# Your task:
Among the lines below, tally those that hold "devoirs". Return the number and nothing more.

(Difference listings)
● ● ● ●
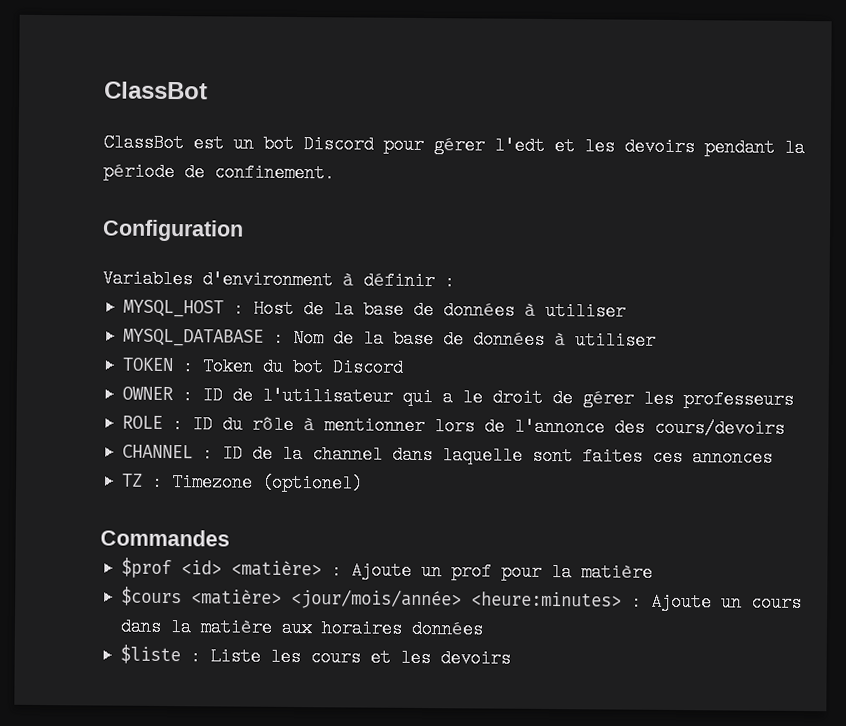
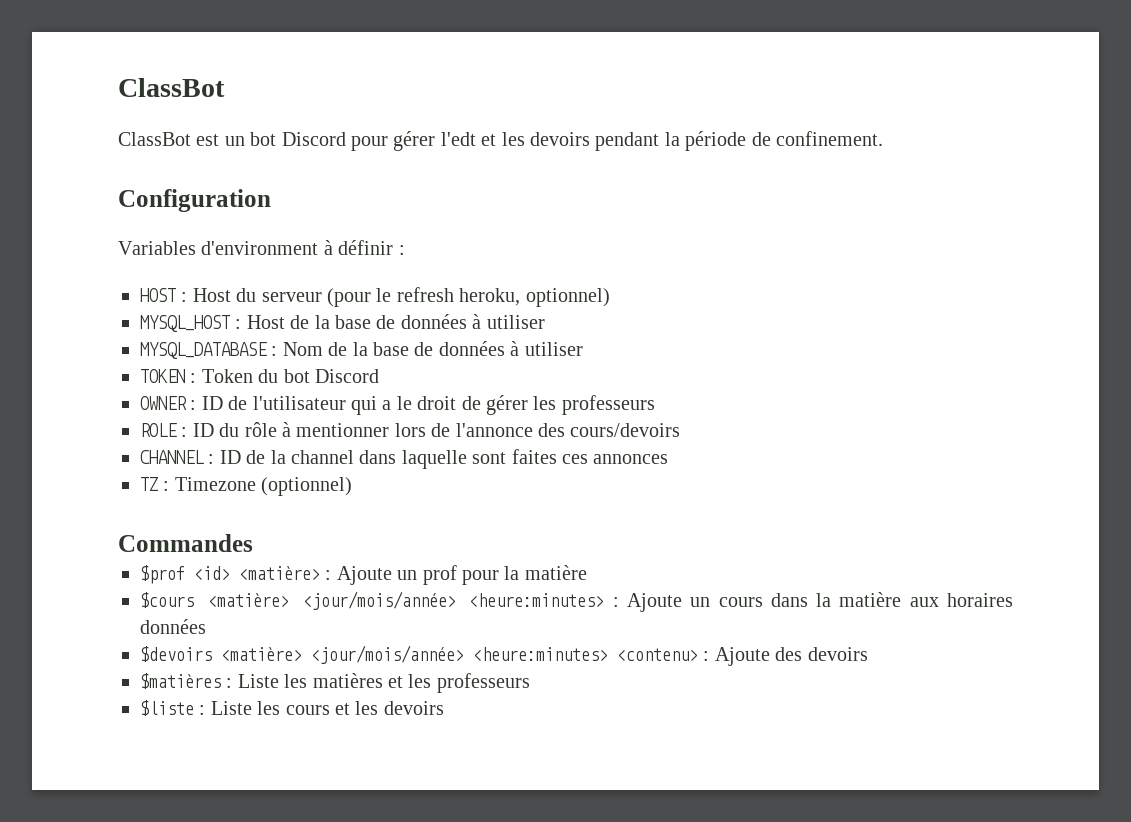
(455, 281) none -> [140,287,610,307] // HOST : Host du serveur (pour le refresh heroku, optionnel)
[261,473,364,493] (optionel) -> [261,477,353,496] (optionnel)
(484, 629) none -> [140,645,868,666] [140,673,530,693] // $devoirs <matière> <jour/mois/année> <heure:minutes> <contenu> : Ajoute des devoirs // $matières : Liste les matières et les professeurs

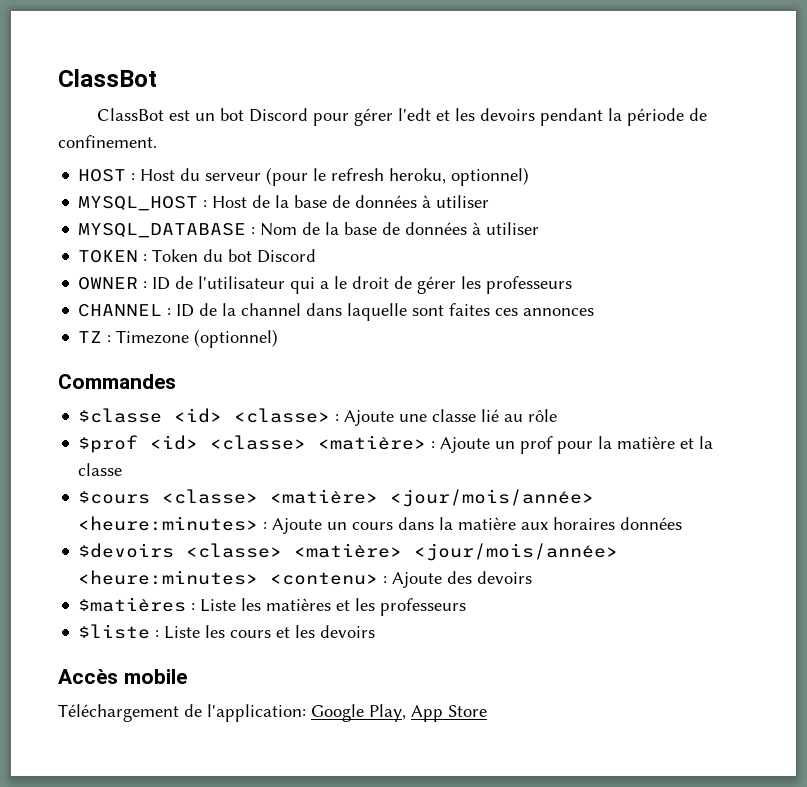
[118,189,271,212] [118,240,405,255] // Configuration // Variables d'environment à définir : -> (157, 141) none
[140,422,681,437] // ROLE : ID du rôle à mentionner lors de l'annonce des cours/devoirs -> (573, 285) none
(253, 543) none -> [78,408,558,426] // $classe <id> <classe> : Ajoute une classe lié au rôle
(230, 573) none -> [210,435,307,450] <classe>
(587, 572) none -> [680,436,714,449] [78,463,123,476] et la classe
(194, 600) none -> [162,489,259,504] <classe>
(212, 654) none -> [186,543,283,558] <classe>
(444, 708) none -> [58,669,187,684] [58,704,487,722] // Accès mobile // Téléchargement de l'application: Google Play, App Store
● ● ● ●
# Reply to the task:
2